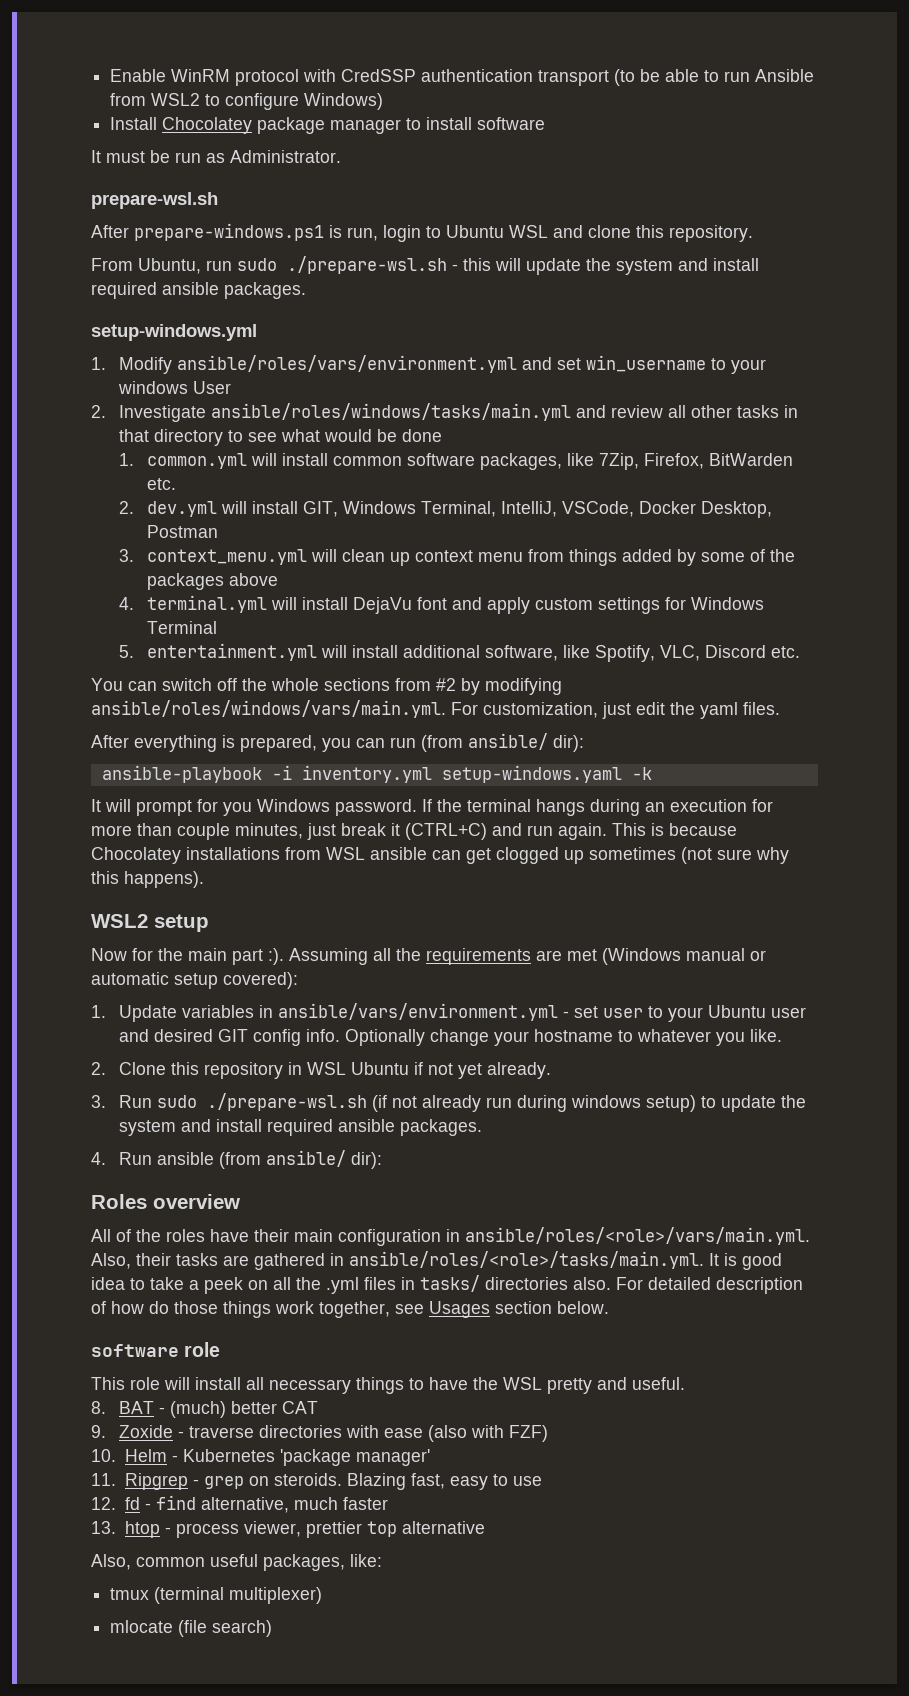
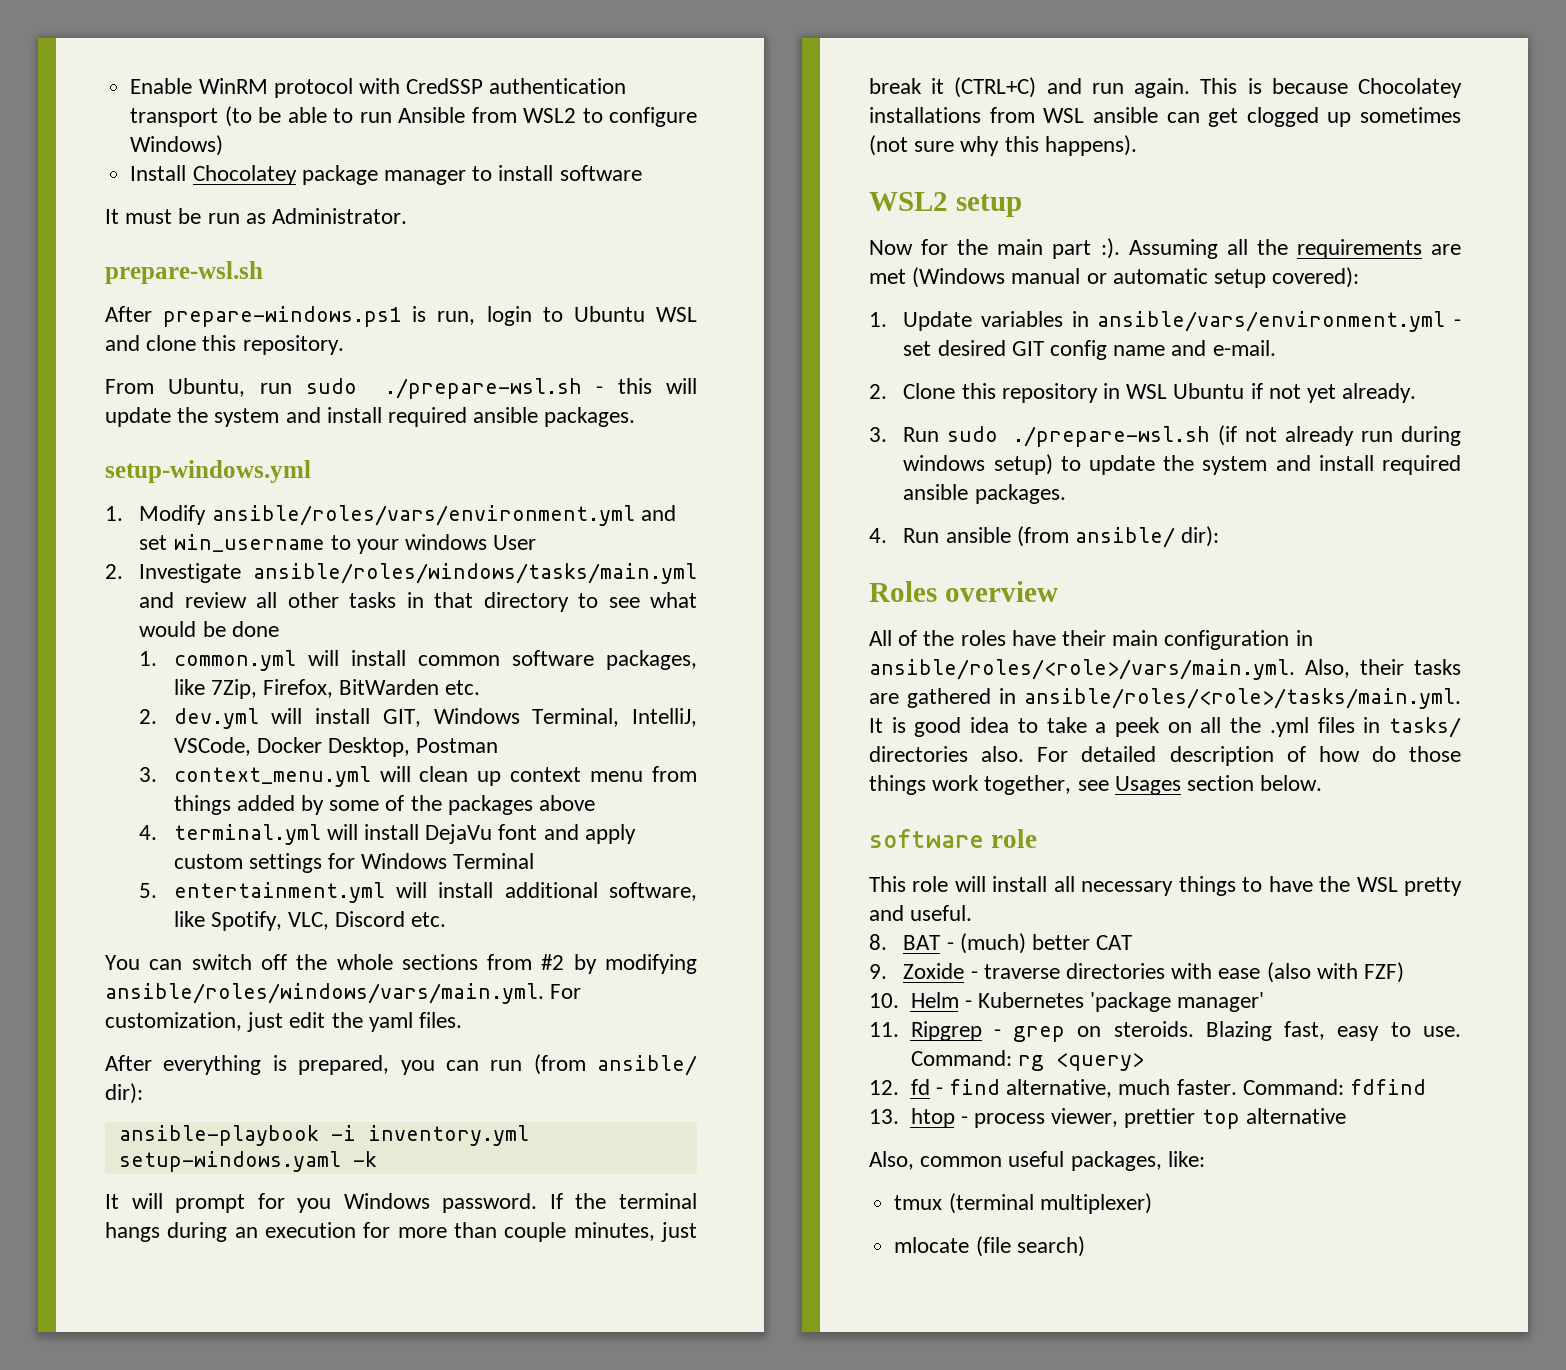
- 1. Update variables in ansible/vars/environment.yml - set user to your Ubuntu user and desired GIT config info. Optionally change your hostname to whatever you like.
+ 1. Update variables in ansible/vars/environment.yml - set desired GIT config name and e-mail.
- Blazing fast, easy to use
+ Blazing fast, easy to use. Command: rg <query>
- 12. fd - find alternative, much faster
+ 12. fd - find alternative, much faster. Command: fdfind

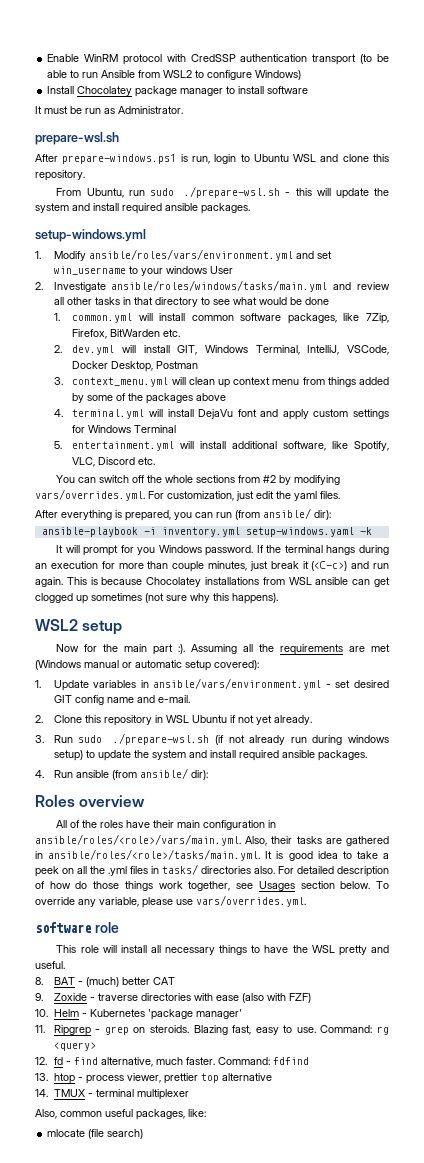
- You can switch off the whole sections from #2 by modifying ansible/roles/windows/vars/main.yml. For customization, just edit the yaml files.
+ You can switch off the whole sections from #2 by modifying vars/overrides.yml. For customization, just edit the yaml files.
- If the terminal hangs during an execution for more than couple minutes, just break it (CTRL+C) and run again.
+ If the terminal hangs during an execution for more than couple minutes, just break it (<C-c>) and run again.
+ To override any variable, please use vars/overrides.yml.
+ 14. TMUX - terminal multiplexer
- tmux (terminal multiplexer)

What needs to be done:
Could you state how many lines in the data hold the word "hangs"? Only the number should be given.

Task output:
2